True, to a point, I certainly appreciate it when things are happening. It doesn’t necessarily have to be the story itself but more the drive, the angst, and yes, even the panic that ensues when trying to cover the things that are happening. That frenzy, I have found is usually stirred up by a management source, either a middle-level supervisor trying to look active or even an upper-echelon boss who would be of better benefit to all by staying in their office with the door closed, pretending to be on the phone.

I have been witness and I suppose party to those unhinged settings over time. You can still be useful while drinking in and relishing the fervor and I have to be completely transparent here because as a former street cop, my impressions generally take on a different tone as my priorities might be slightly askew. What many in the business consider critical and vital are seen as important yet not generally stroke-worthy by yours truly.

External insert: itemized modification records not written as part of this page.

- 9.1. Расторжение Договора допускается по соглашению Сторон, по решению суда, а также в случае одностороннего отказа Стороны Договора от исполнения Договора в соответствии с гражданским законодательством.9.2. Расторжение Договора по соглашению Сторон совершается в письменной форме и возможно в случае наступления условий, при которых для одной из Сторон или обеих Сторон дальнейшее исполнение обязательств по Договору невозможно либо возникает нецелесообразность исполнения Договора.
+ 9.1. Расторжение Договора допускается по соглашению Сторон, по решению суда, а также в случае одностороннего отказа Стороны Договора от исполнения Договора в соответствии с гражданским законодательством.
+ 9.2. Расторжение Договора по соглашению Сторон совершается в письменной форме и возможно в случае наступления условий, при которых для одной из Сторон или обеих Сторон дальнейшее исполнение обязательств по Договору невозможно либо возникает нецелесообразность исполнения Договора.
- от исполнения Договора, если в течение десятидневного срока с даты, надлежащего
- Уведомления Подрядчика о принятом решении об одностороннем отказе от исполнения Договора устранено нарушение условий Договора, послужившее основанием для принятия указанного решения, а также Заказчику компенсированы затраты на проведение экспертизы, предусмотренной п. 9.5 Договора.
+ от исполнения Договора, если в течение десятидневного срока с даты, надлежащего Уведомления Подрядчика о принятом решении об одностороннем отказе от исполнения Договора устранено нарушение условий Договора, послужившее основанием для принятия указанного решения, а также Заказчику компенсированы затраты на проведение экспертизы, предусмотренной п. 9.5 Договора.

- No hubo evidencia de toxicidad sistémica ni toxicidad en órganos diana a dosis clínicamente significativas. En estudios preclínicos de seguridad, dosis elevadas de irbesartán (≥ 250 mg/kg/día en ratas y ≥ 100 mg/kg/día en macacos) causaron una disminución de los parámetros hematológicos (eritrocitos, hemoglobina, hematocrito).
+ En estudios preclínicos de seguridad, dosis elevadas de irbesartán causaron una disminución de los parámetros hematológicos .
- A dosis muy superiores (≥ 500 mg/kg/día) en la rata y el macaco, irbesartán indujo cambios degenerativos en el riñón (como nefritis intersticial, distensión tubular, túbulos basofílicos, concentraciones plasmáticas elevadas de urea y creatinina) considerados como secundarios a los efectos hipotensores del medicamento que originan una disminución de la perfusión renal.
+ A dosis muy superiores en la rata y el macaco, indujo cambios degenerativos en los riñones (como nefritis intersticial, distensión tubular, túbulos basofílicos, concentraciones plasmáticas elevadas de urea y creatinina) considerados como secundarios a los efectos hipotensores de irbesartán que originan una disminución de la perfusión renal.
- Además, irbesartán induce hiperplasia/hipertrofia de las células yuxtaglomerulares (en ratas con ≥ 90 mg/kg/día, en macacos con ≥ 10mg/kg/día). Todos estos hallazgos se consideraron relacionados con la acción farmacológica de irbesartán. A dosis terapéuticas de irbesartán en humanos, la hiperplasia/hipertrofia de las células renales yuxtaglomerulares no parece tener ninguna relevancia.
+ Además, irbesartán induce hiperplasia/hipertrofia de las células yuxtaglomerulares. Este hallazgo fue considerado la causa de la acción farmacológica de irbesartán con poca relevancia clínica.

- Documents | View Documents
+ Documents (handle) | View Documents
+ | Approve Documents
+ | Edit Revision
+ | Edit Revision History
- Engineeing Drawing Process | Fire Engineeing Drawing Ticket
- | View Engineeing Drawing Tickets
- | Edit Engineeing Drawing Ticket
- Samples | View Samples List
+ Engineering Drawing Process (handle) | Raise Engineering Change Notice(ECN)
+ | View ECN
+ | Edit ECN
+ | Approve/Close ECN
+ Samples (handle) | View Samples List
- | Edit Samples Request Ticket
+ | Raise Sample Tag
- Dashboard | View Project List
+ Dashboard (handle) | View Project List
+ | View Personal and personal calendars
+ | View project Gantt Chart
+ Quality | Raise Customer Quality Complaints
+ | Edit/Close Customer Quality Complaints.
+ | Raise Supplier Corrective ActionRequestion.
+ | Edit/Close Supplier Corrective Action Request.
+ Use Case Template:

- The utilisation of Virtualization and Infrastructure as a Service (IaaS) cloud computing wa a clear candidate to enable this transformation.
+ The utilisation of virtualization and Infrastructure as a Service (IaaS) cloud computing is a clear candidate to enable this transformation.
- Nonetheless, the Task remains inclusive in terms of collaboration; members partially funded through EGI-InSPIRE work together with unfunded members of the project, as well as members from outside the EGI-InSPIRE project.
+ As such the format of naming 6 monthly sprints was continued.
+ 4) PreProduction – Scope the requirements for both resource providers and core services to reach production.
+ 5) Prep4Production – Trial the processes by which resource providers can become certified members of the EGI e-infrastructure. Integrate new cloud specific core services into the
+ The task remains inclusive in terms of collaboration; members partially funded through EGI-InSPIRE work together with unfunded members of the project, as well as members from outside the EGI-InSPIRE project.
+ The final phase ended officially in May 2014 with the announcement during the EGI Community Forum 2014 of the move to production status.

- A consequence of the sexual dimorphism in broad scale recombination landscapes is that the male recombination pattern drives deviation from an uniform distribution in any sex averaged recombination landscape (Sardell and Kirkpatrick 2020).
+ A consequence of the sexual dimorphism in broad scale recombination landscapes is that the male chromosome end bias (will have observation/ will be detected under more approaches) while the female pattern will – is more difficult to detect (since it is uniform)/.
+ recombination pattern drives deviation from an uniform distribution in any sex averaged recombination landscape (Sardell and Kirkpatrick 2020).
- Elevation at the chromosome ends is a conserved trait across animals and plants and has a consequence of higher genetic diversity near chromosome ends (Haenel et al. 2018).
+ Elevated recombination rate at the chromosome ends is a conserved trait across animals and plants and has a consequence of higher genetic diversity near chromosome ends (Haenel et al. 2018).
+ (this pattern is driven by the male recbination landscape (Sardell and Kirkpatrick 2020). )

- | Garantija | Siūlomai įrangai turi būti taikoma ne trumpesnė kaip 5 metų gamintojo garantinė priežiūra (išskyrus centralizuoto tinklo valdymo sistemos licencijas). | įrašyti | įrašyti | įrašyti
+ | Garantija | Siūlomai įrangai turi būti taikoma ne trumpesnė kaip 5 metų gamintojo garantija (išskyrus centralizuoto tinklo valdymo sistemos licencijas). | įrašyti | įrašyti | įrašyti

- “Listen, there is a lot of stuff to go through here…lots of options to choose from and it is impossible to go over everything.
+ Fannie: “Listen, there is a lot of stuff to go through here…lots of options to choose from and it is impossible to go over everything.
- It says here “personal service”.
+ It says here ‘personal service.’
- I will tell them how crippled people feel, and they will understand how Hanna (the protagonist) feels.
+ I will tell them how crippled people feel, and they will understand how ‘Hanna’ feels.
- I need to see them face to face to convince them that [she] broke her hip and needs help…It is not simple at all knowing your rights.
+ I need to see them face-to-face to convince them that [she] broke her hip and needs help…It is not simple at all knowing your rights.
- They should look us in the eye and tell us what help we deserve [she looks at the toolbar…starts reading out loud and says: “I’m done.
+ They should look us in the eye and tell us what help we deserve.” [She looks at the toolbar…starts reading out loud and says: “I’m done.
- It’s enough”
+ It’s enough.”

“Can we confirm and get this on the air before everyone else?”

“Will the crew get to the precinct before the perp walk?”

“Is the pool photographer sending it out to everyone at the same time? “

This is all important stuff, don’t get me wrong. It’s the business and the nature of newsgathering and beating out the competitors is a valuable achievement. I simply don’t see it in the same light, or maybe I don’t feel it with the same illumination.

“Is anyone going to die or get hurt if we don’t succeed?”

“Are we screwing up someone’s life if the story airs after rivals air it?”

“Is our credibility and reputation adversely impacted by coming in second this time?”

Those were and still are the questions my brain asks.

Feel free to call me a vocational snob.

While those contrasts are worthy of examination all by themselves, my wonderment delves deeper these days. What is the better newsroom environment to be a part of, if that option even still exists?

Does the manic, crazy newsroom workplace translate into the most successful one? Or is the more fruitful provider a more serene setting, one sparsely populated with only the sounds of keyboards clacking, an occasional printer whirring, and a muted phone ringing at an unstaffed desk?

I would venture to say that the latter is by far the more common one these days. Reporters are out in the field, with or without photographers by their side. Crews are launched from outside the stations, and editors, fewer in number stowed away in booths and control rooms occupied by half the numbers they used to be.

The newsroom has taken on a vastly different feel. My last two stops in radio and TV saw newsrooms with far more desks than people to occupy them. I could spend the majority of an eight-hour day as the only occupant of my last radio station and in a TV setting that could scarcely put together enough people to get a good checker game going.

What good is a newsroom if nobody’s there?

And don’t say it’s good because everyone is out doing their jobs because with few exceptions you and I know that is simply not the case.

In New York City, the press has been fighting the encryption of the NYPD’s radio broadcasts, something that would render the monitoring of newsroom scanners pointless.

Why are they objecting to it?

Because somebody is still there to listen to and act upon what’s happening.

I almost went completely insane after years of listening to scanner traffic in the Bronx and Brooklyn but, nevertheless, they were effective tools for the news outlets.

Again, because there were people there to hear it.

Of course, in other areas of the country, countless newsrooms are no longer as fortunate.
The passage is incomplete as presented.